Ervan nampak sibuk memeriksa kondisi Maya, putri Alvaro sedangkan Alvaro ia tidak bisa mendeskripsikan rasa bahagianya. Akhirnya putrinya kembali membuka mata.
"Apa ini sakit?" tanya Ervan saat menyentuh kaki Maya. Gadis itu hanya menggelengkan kepalanya.
Ervan memasukkan kembali stetoskop miliknya, ia mengusap puncak kepala Maya.
"Istirahat lah. Kau baru saja siuman," ucap Ervan dibalas anggukan kepala Maya, ia pun kembali berbaring.
Alvaro berjalan mendekat. "Bagaimana?" tanyanya khawatir.
"Tidak ada yang perlu di khawatirkan.
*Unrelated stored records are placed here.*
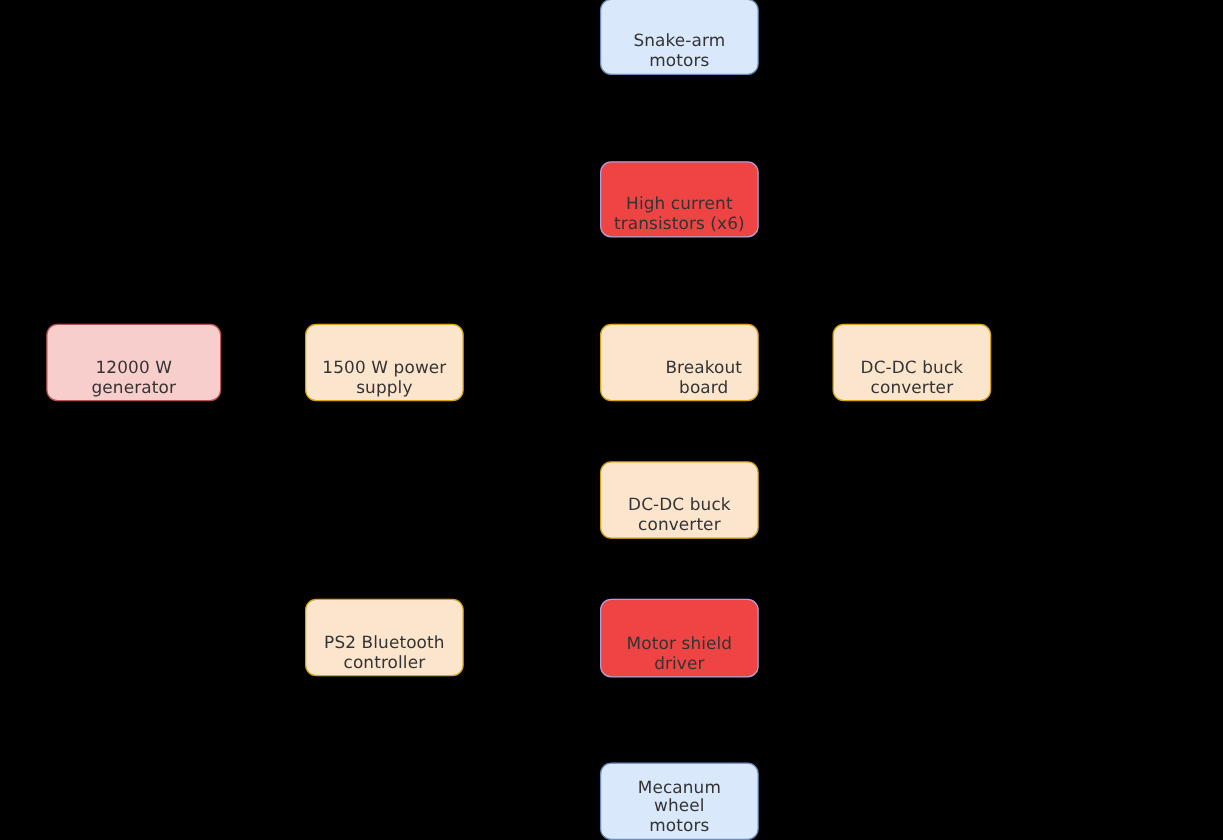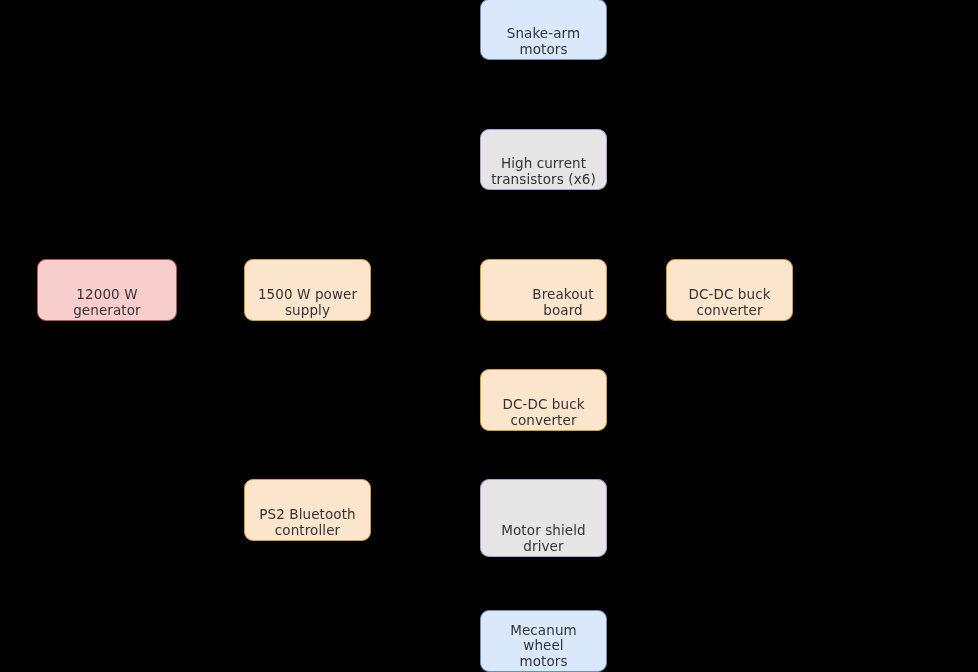--- a/index.html
+++ b/index.html
@@ -36,7 +36,7 @@
   }
   
   .fill-blue   { background: #dae8fc; border-color: #6c8ebf; }
-  .fill-purple { background: #e5e5e5; border-color: #b39ddb; }
+  .fill-purple { background: #ef4444; border-color: #b39ddb; }
   .fill-orange { background: #fce5cd; border-color: #d6a419; }
   .fill-pink   { background: #f8cecc; border-color: #b85450; margin-left: 36px; }
 </style>

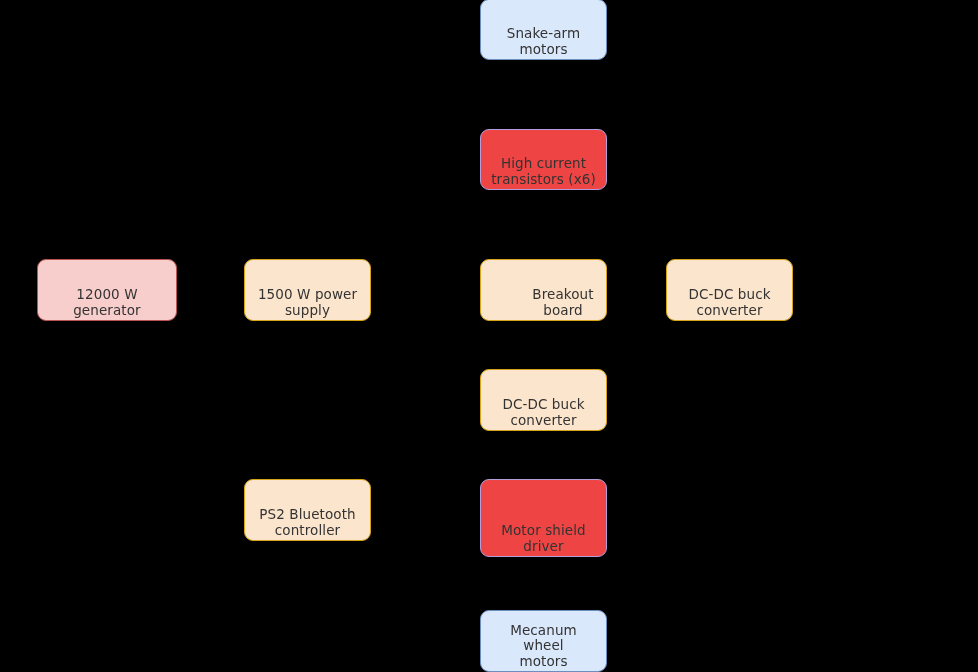--- a/index.html
+++ b/index.html
@@ -50,7 +50,7 @@
     <div class="node fill-orange" style="left: 480px; top: 259px; width: 127px; height: 62px; padding-left: 46px;"><span>Breakout board</span></div>
     <div class="node fill-orange" style="left: 480px; top: 369px; width: 127px; height: 62px;"><span>DC-DC buck
 converter</span></div>
-    <div class="node fill-purple" style="left: 480px; top: 479px; width: 127px; height: 78px;"><span>Motor shield driver</span></div>
+    <div class="node fill-purple" style="left: 480px; top: 479px; width: 127px; height: 63px;"><span>Motor shield driver</span></div>
     <div class="node fill-blue" style="left: 480px; top: 610px; width: 127px; height: 62px;"><span>Mecanum wheel
 motors</span></div>
     <div class="node fill-pink" style="left: 1px; top: 259px; width: 140px; height: 62px;"><span>12000 W generator</span></div>

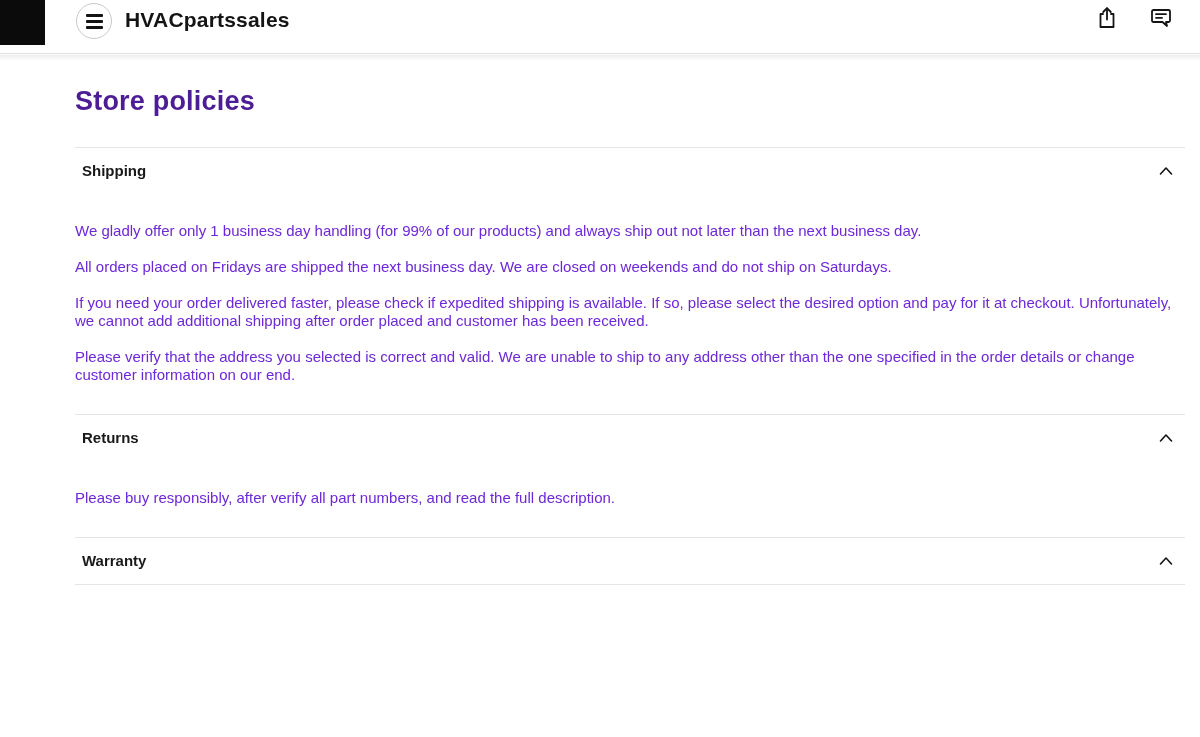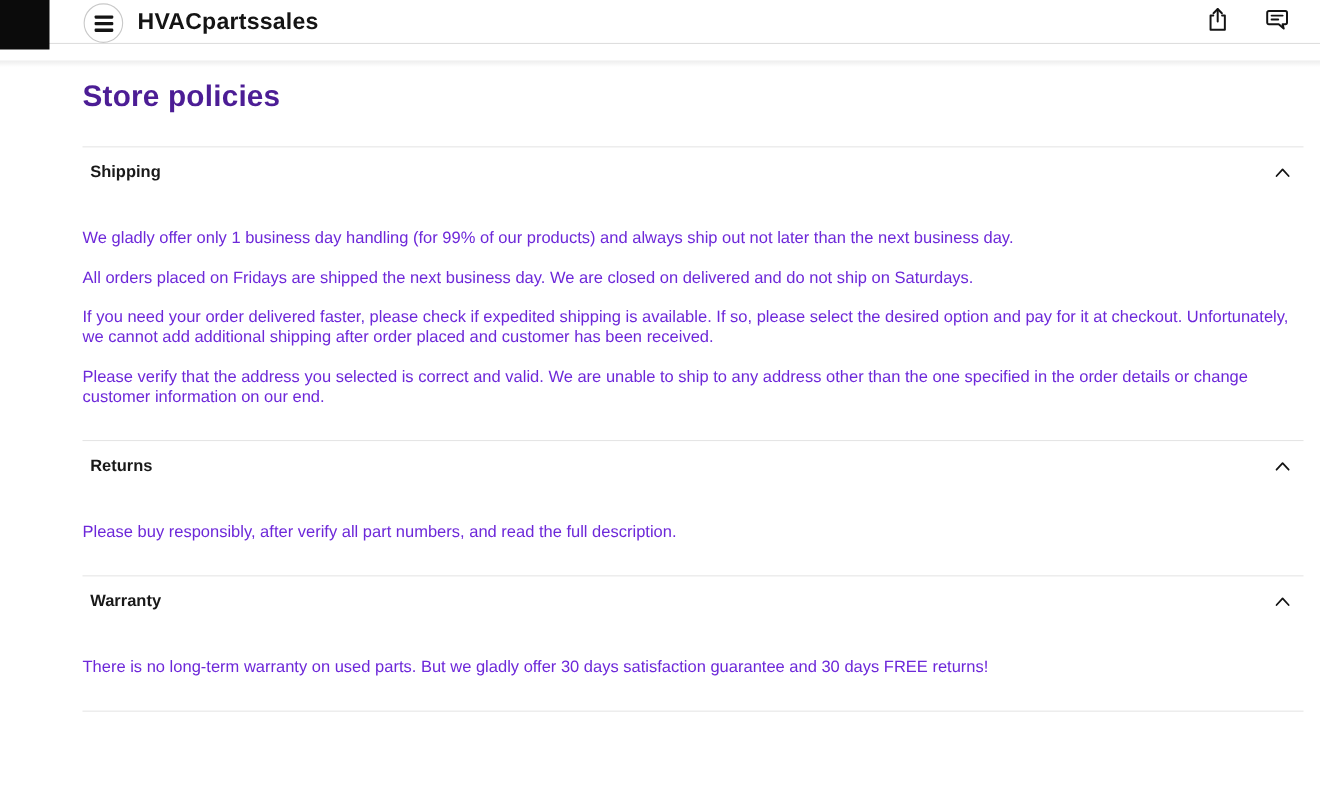--- a/index.html
+++ b/index.html
@@ -14,7 +14,7 @@
   
   .topbar {
     position: relative;
-    height: 40px;
+    height: 54px;
     background: #ffffff;
     border-bottom: 1px solid #dedede;
     display: flex;

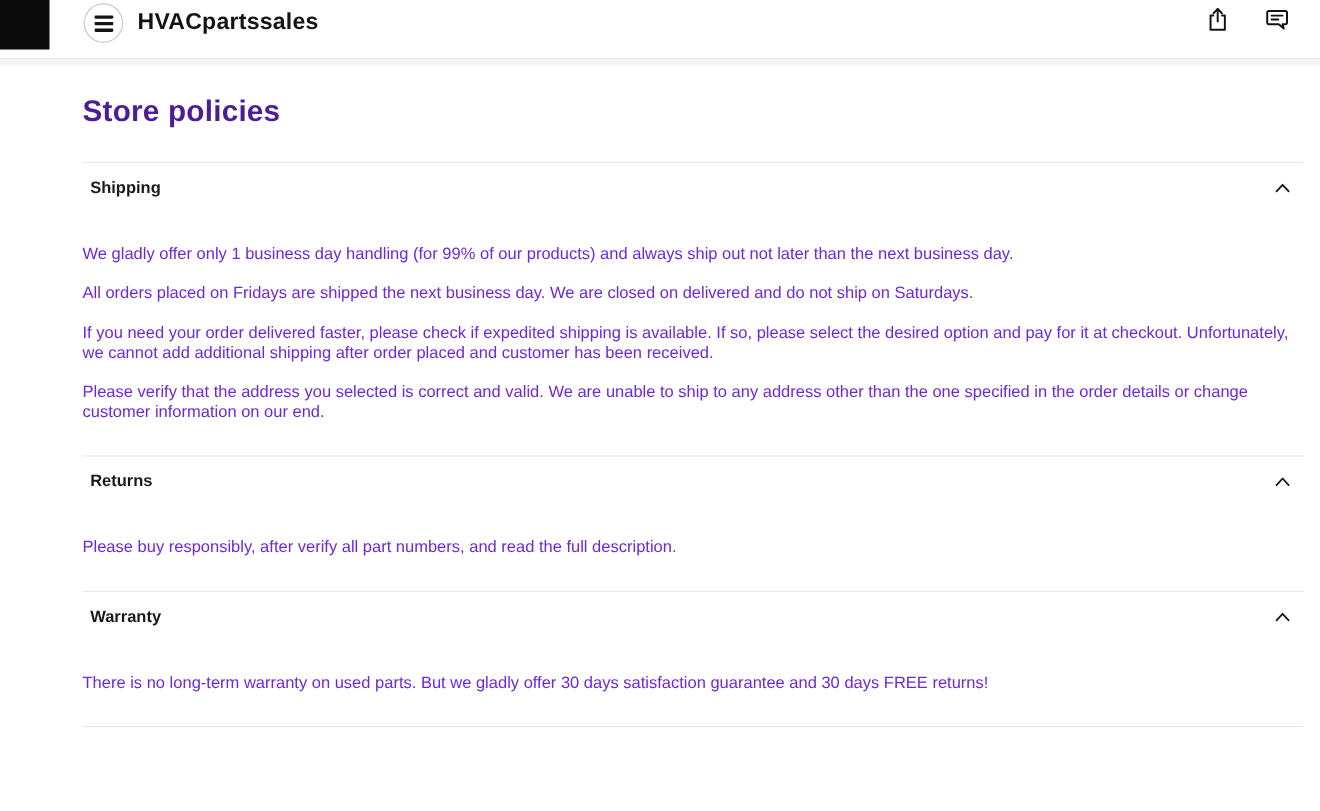--- a/index.html
+++ b/index.html
@@ -157,7 +157,7 @@
       </div>
       <div class="section-content">
         <p>We gladly offer only 1 business day handling (for 99% of our products) and always ship out not later than the next business day.</p>
-        <p>All orders placed on Fridays are shipped the next business day. We are closed on delivered and do not ship on Saturdays.</p>
+        <p>All orders placed on Fridays are shipped the next business day. We are closed on weekends and do not ship on Saturdays.</p>
         <p>If you need your order delivered faster, please check if expedited shipping is available. If so, please select the desired option and pay for it at checkout. Unfortunately, we cannot add additional shipping after order placed and customer has been received.</p>
         <p>Please verify that the address you selected is correct and valid. We are unable to ship to any address other than the one specified in the order details or change customer information on our end.</p>
       </div>

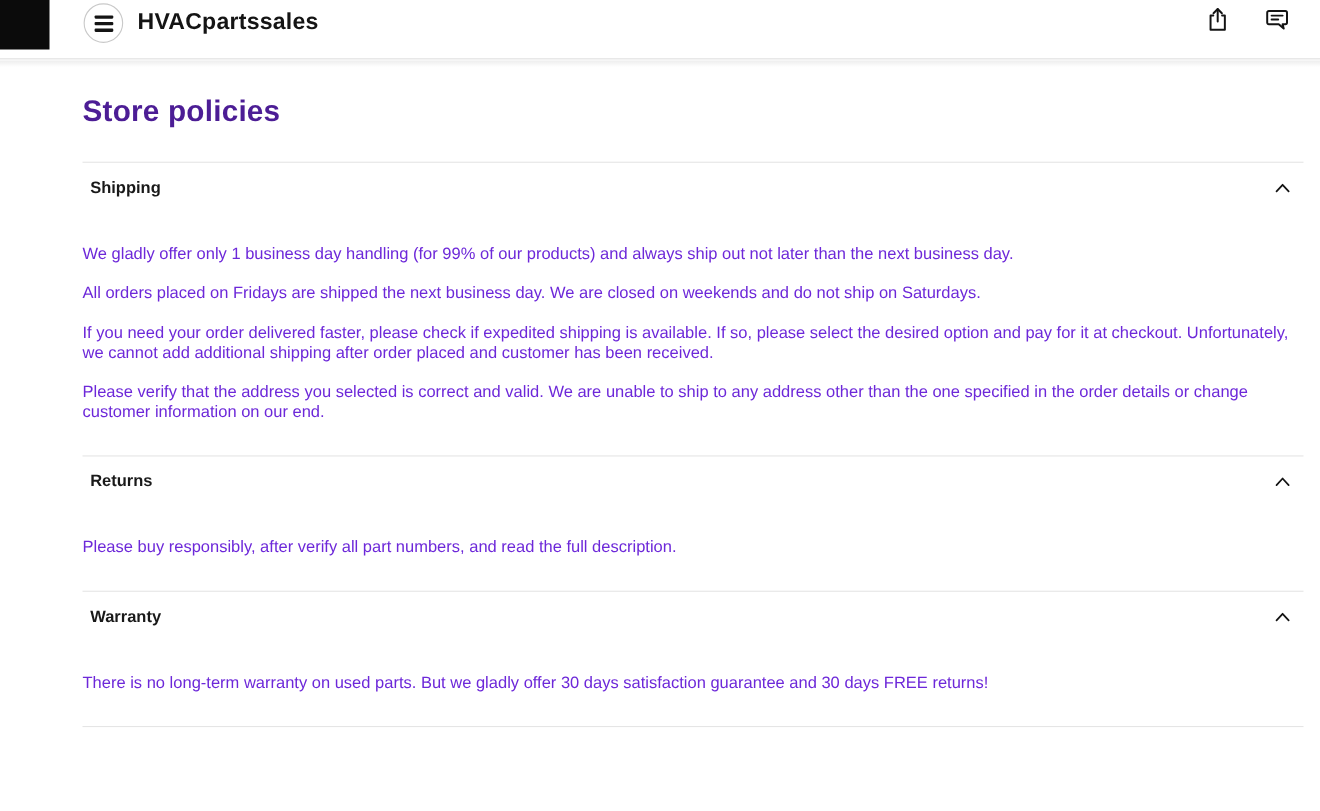--- a/index.html
+++ b/index.html
@@ -186,9 +186,6 @@
           </svg>
         </span>
       </div>
-      <div class="section-content">
-        <p>There is no long-term warranty on used parts. But we gladly offer 30 days satisfaction guarantee and 30 days FREE returns!</p>
-      </div>
     </section>
 
   </div>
Ia hanya bisa berbaring sementara waktu karena kakinya belum bisa untuk di gerakan," ucap Ervan.
"Apakah putriku lumpuh?" tanya Alvaro khawatir.
Ervan menggeleng. "Hanya syaraf yang kaku karena anakmu sudah terlalu lama berbaring," ucapnya.
Alvaro mengangguk dan bernafas lega. "Baiklah. Terima kasih," ucapnya.
Alvaro berjalan mendekati ranjang putrinya. Ia tersenyum lalu mengelus rambut panjang Maya.
"Jika ada yang sakit jangan ragu untuk mengatakannya," ucap Alvaro.
Maya mengangguk pelan. "Daddy, dimana kakak?" tanyanya dengan suara serak.
Alvaro mengelus pipi Maya. "Mereka ada dirumah. Maka dari itu kau harus banyak istirahat agar kau cepat sembuh," ucapnya.
Maya mengangguk dengan semangat membuat Alvaro terkekeh, ia pun mencium kening Maya. "Baiklah daddy akan keluar dulu. Istirahat lah," ucapnya sambil menyelimuti tubuh putrinya dengan selimut lalu berjalan keluar.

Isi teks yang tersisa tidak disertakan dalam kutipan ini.